D'un côté, la nouvelle approche de solidarité "à la carte" permettrait de codifier l'accueil des migrants entre pays volontaires et ainsi sortir momentanément du blocage exercé par le groupe de Visegrad. Mais de l'autre, elle pourrait encourager la sélection arbitraire des réfugiés et la loi du plus fort. En plus de créer une solidarité disparate, elle pourrait en outre engendrer des inégalités au sein même des pays favorables à l'accueil des migrants. Cet été "la France a choisi les réfugiés qu'elle voulait accueillir, en ne prenant que des personnes éligibles au droit d'asile. Le Portugal en a pris lui aussi, mais sans forcément faire de distingo", illustre Matthieu Tardis.

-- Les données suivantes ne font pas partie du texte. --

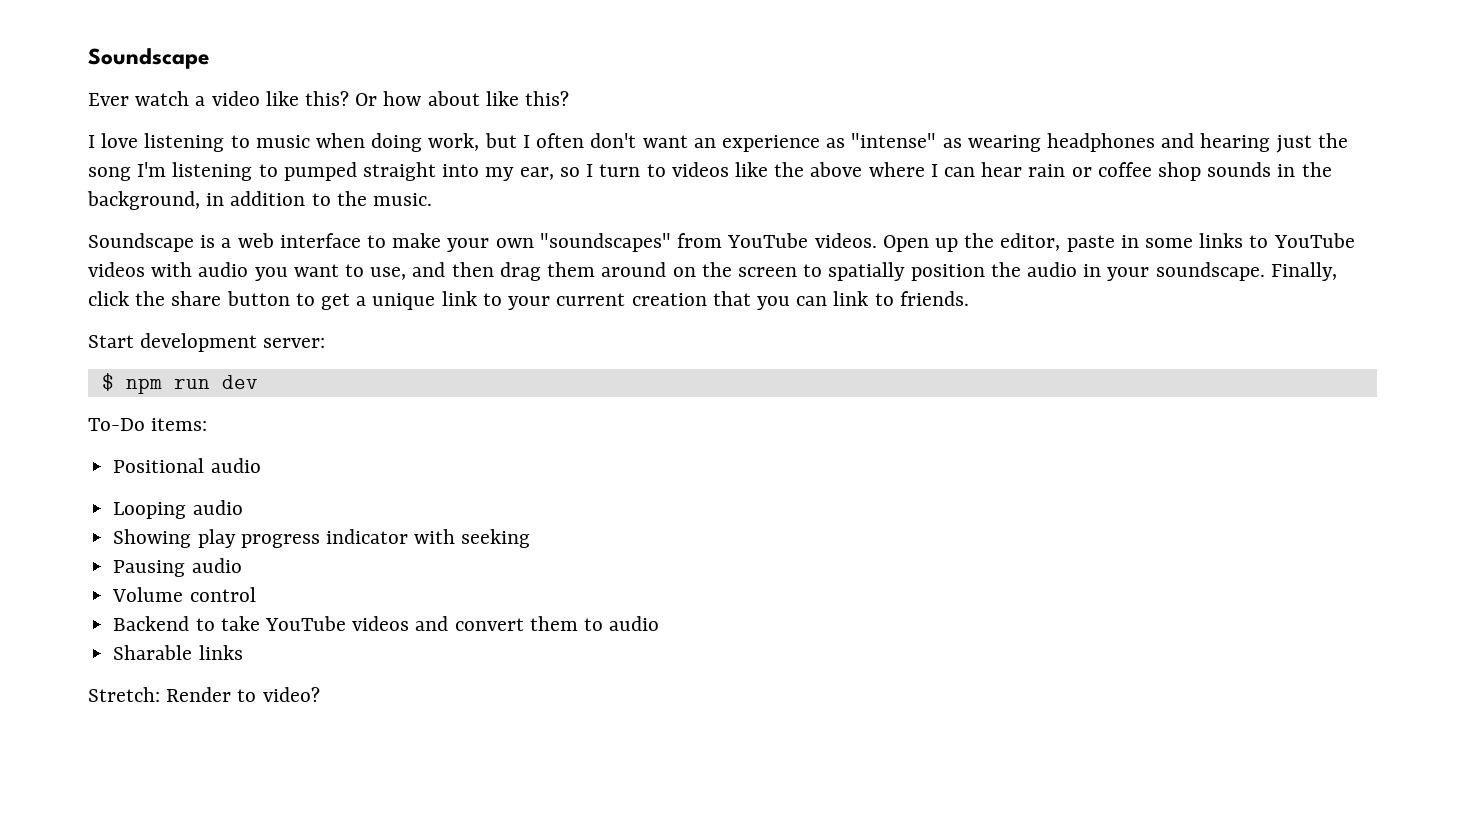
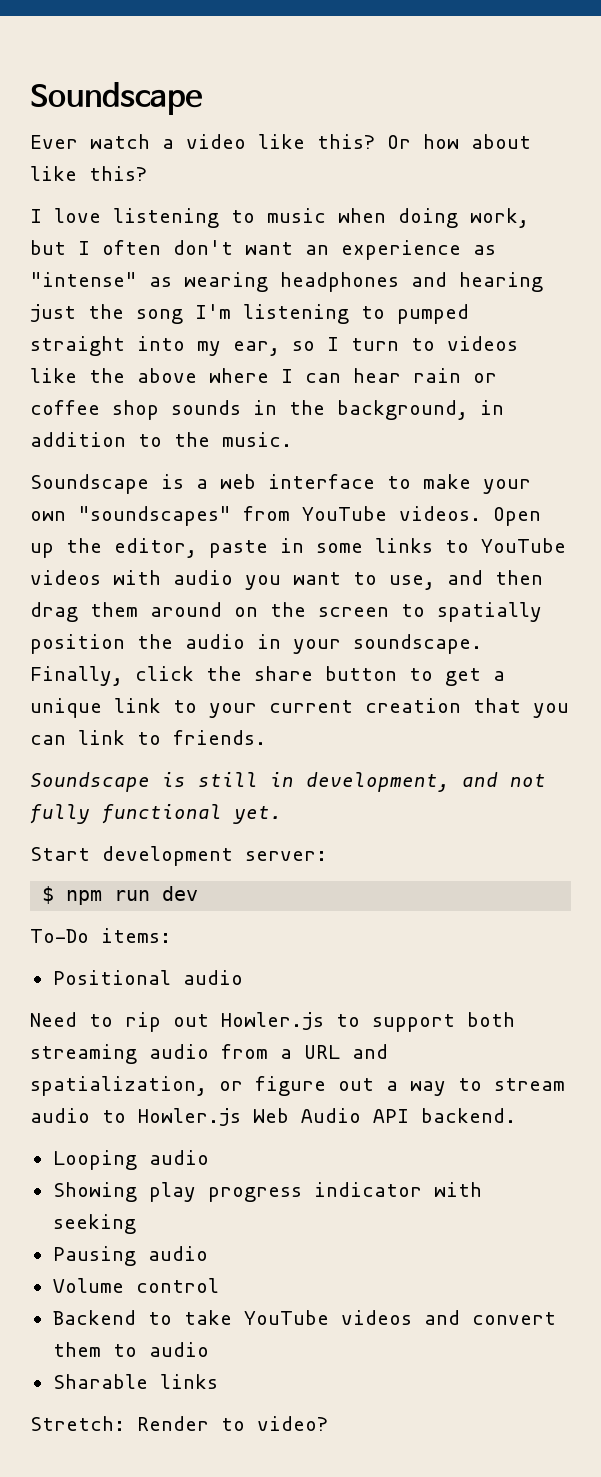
+ Soundscape is still in development, and not fully functional yet.
+ Need to rip out Howler.js to support both streaming audio from a URL and spatialization, or figure out a way to stream audio to Howler.js Web Audio API backend.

Outre ces inégalités entre les États, le chercheur estime que le mécanisme envisagé par les dirigeants européen représente un "danger" pour l'Union elle-même. L'UE gagnerait plutôt à "réaffirmer et garantir" ses grands principes pour garder son poids sur la scène internationale. "On a bien du mal à dénoncer les dérives du régime turc sachant que l'Union européenne a passé un accord avec les dirigeants qui permet de reconduire les migrants illégaux sur leur sol et ainsi endiguer une partie du flux migratoire", explique le spécialiste qui regrette de voir une Union européenne "pieds et poings liés."

Un tableau noir que veulent éviter les États membres favorables à cette organisation, conscients des effets pervers que peut engendrer la stratégie de solidarité à la carte. Pour l'entourage du président de la République, pas question que ce principe différencié ne se résume pour certains États à signer un chèque à chaque nouvelle arrivée de navire de secours dans les eaux méditerranéennes.

D'autant que cette "politique à la carte" a déjà posé problème au sein de l'Union européenne, sur d'autres domaines que l'accueil des réfugiés. Outre l'épineuse question migratoire, le dossier chaud du Brexit sera également sur la table. Comme pour la question de l'accueil des réfugiés, les discussions autour des modalités de la sortie des Britanniques de l'Union européenne patinent.

  • Pour Matthieu Tardis, l'exemple du Royaume-Uni, première nation à bénéficier d'une politique à la carte au sein de l'UE, montre bien que les stratégies différenciées n'apportent pas de bonnes réponses à long terme et peuvent représenter un risque de désunion.